Extracted data below:

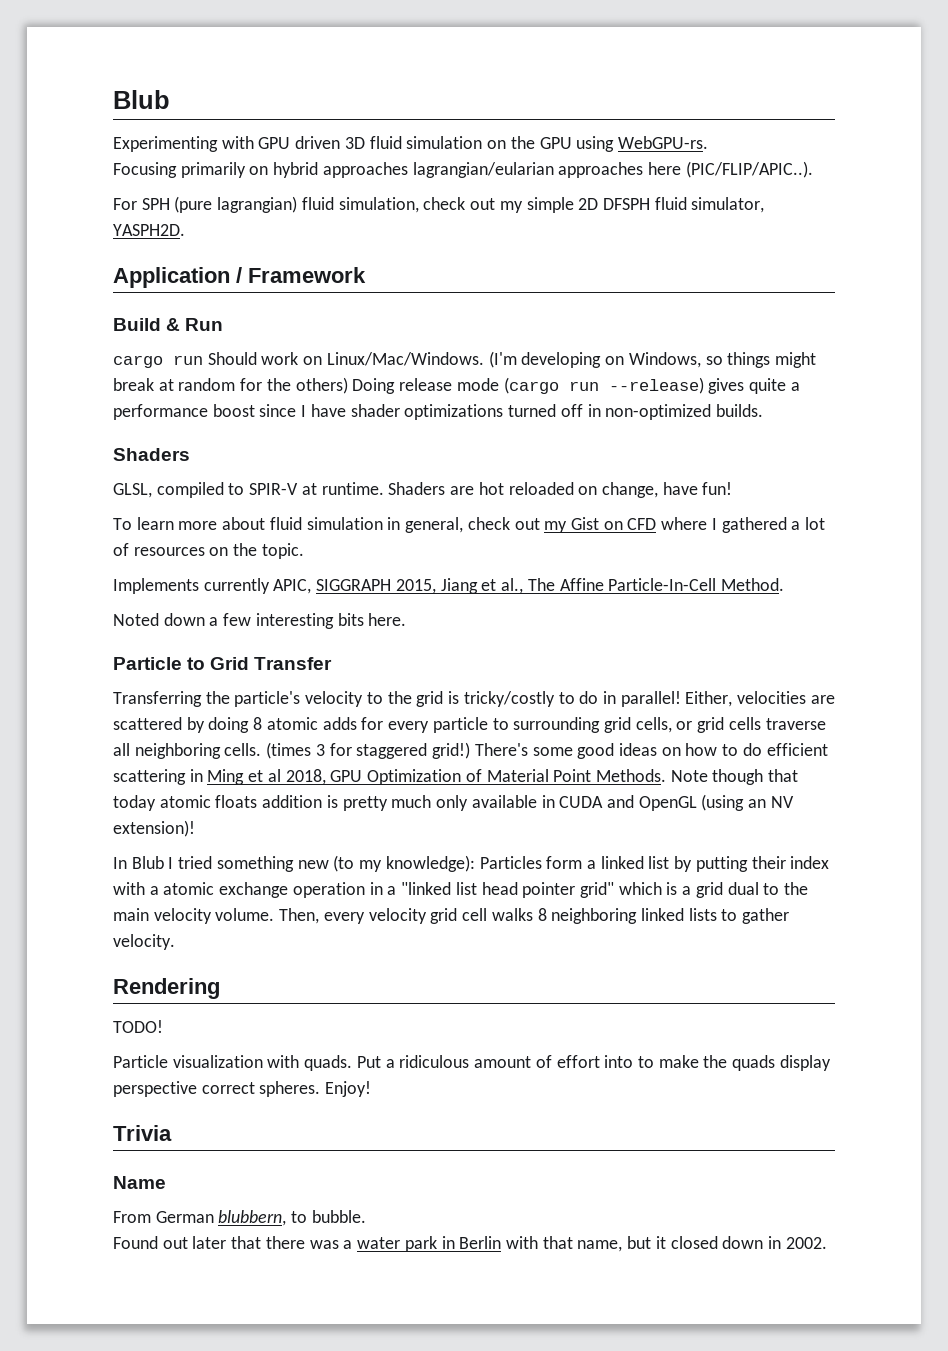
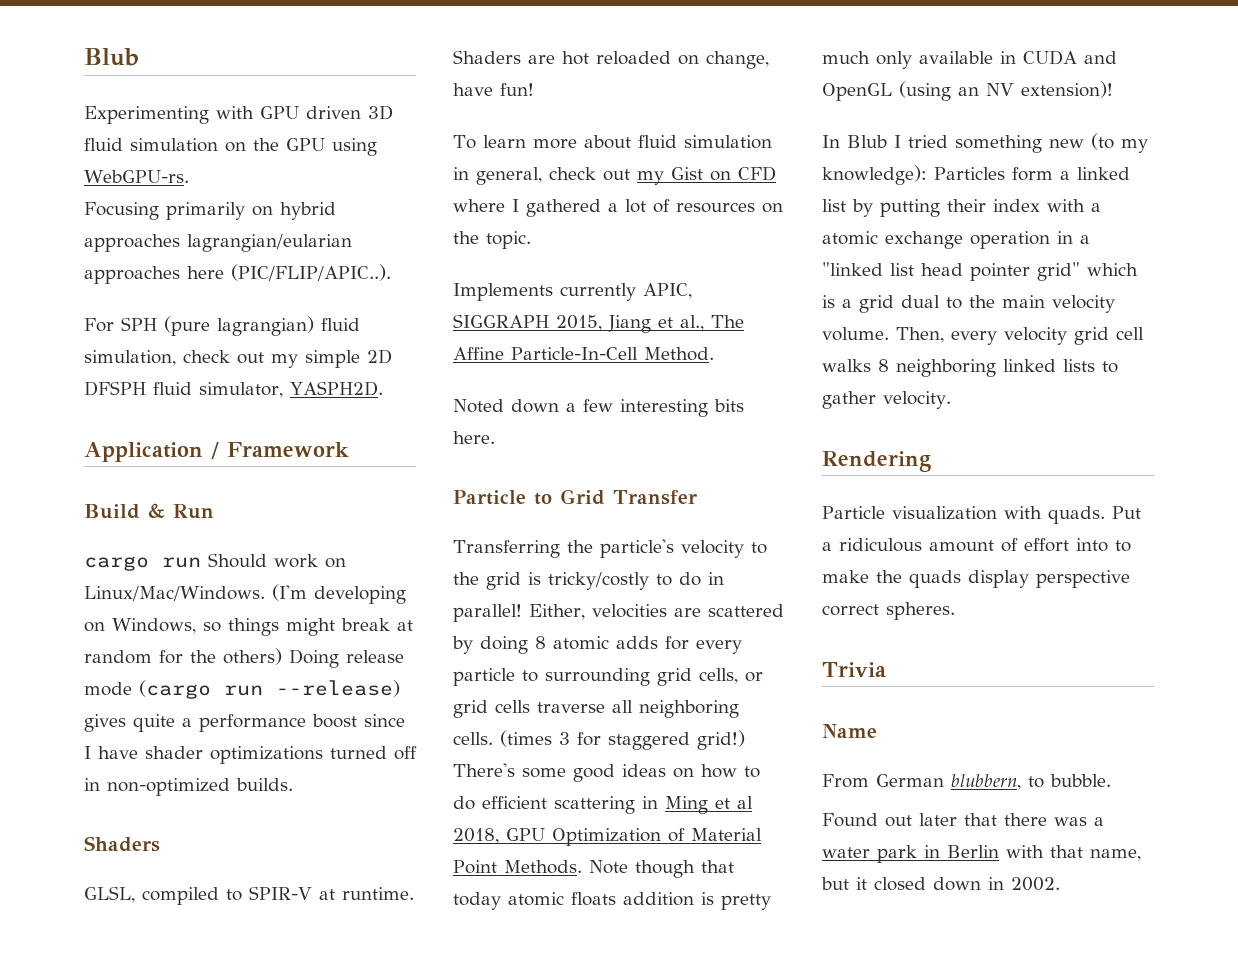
- TODO!
- Enjoy!

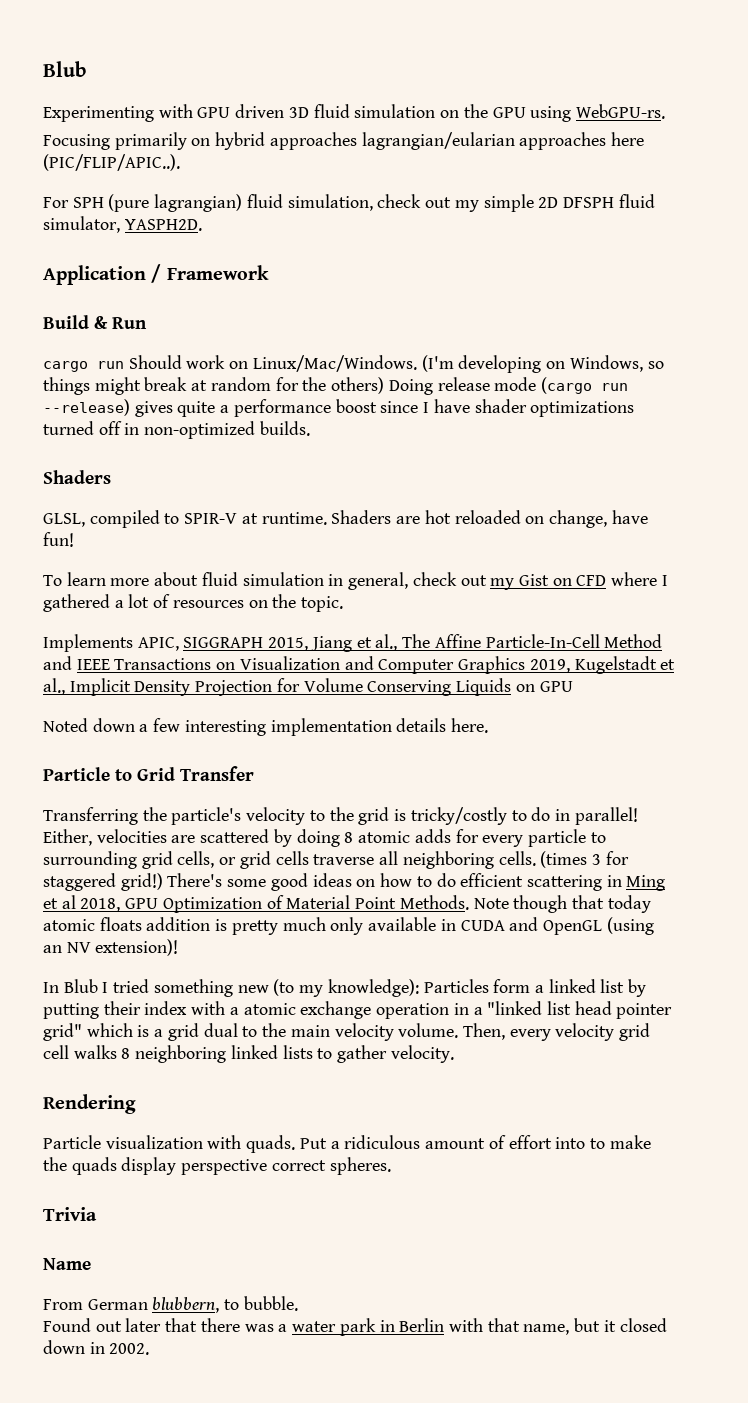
- Implements currently APIC, SIGGRAPH 2015, Jiang et al., The Affine Particle-In-Cell Method.
+ Implements APIC, SIGGRAPH 2015, Jiang et al., The Affine Particle-In-Cell Method and IEEE Transactions on Visualization and Computer Graphics 2019, Kugelstadt et al., Implicit Density Projection for Volume Conserving Liquids on GPU
- Noted down a few interesting bits here.
+ Noted down a few interesting implementation details here.

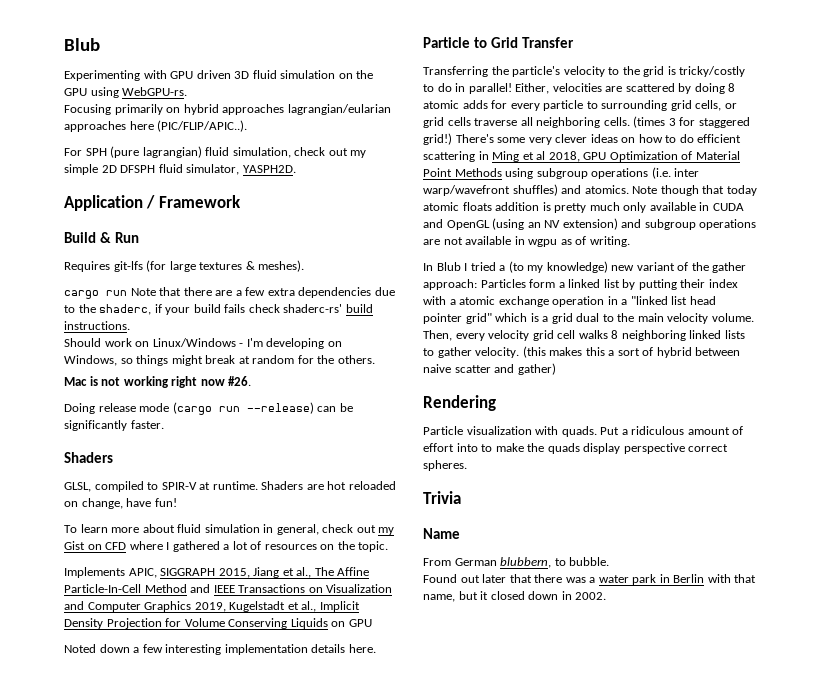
- cargo run Should work on Linux/Mac/Windows. (I'm developing on Windows, so things might break at random for the others) Doing release mode (cargo run --release) gives quite a performance boost since I have shader optimizations turned off in non-optimized builds.
+ Requires git-lfs (for large textures & meshes).
+ cargo run Note that there are a few extra dependencies due to the shaderc, if your build fails check shaderc-rs' build instructions.
+ Should work on Linux/Windows - I'm developing on Windows, so things might break at random for the others.
+ Mac is not working right now #26.
+ Doing release mode (cargo run --release) can be significantly faster.
- There's some good ideas on how to do efficient scattering in Ming et al 2018, GPU Optimization of Material Point Methods.
+ There's some very clever ideas on how to do efficient scattering in Ming et al 2018, GPU Optimization of Material Point Methods using subgroup operations (i.e. inter warp/wavefront shuffles) and atomics.
- Note though that today atomic floats addition is pretty much only available in CUDA and OpenGL (using an NV extension)!
- In Blub I tried something new (to my knowledge): Particles form a linked list by putting their index with a atomic exchange operation in a "linked list head pointer grid" which is a grid dual to the main velocity volume.
+ Note though that today atomic floats addition is pretty much only available in CUDA and OpenGL (using an NV extension) and subgroup operations are not available in wgpu as of writing.
+ In Blub I tried a (to my knowledge) new variant of the gather approach: Particles form a linked list by putting their index with a atomic exchange operation in a "linked list head pointer grid" which is a grid dual to the main velocity volume.
+ (this makes this a sort of hybrid between naive scatter and gather)

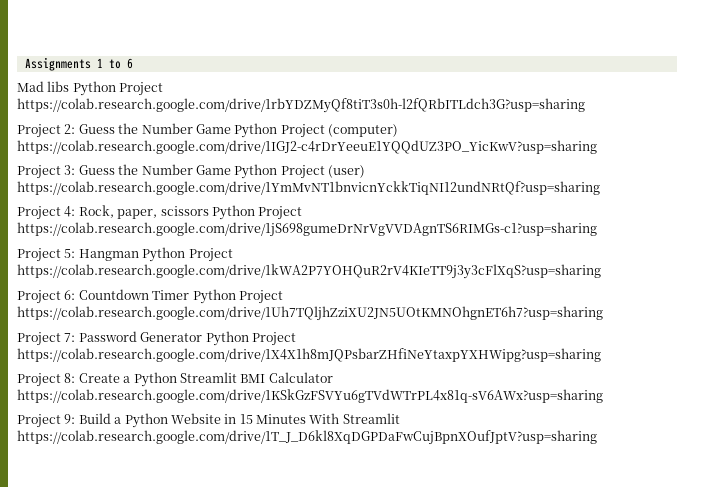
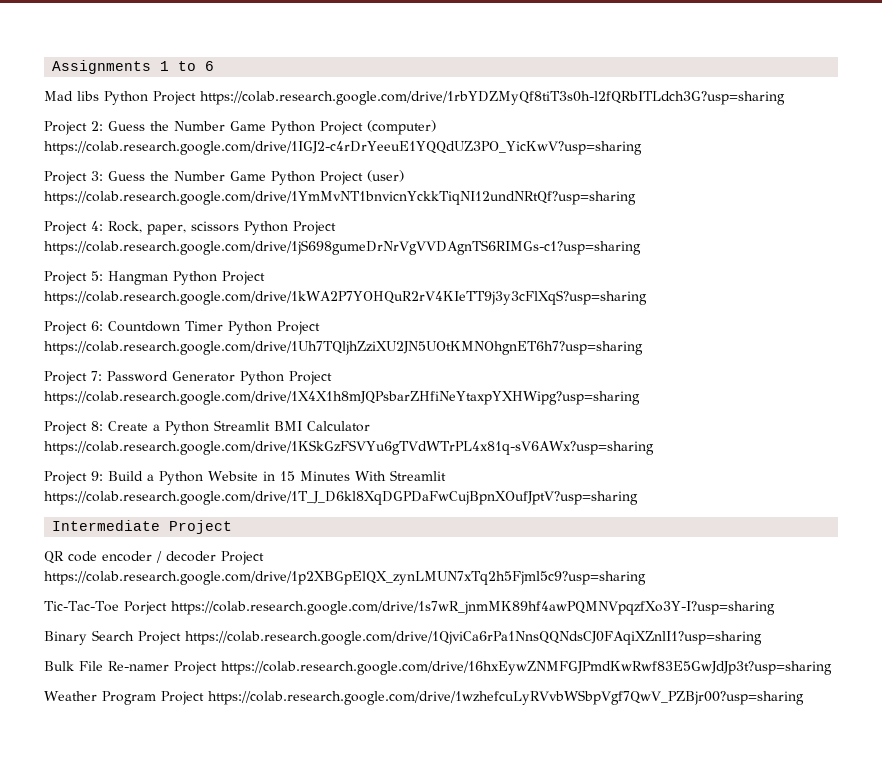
+ Intermediate Project
+ QR code encoder / decoder Project https://colab.research.google.com/drive/1p2XBGpElQX_zynLMUN7xTq2h5Fjml5c9?usp=sharing
+ Tic-Tac-Toe Porject https://colab.research.google.com/drive/1s7wR_jnmMK89hf4awPQMNVpqzfXo3Y-I?usp=sharing
+ Binary Search Project https://colab.research.google.com/drive/1QjviCa6rPa1NnsQQNdsCJ0FAqiXZnlI1?usp=sharing
+ Bulk File Re-namer Project https://colab.research.google.com/drive/16hxEywZNMFGJPmdKwRwf83E5GwJdJp3t?usp=sharing
+ Weather Program Project https://colab.research.google.com/drive/1wzhefcuLyRVvbWSbpVgf7QwV_PZBjr00?usp=sharing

End of Extracted data.

**To do**. Search the entries for the word "scattering", then list each line that holds it.

**Response to the exercise**.
- There's some good ideas on how to do efficient scattering in Ming et al 2018, GPU Optimization of Material Point Methods.
+ There's some very clever ideas on how to do efficient scattering in Ming et al 2018, GPU Optimization of Material Point Methods using subgroup operations (i.e. inter warp/wavefront shuffles) and atomics.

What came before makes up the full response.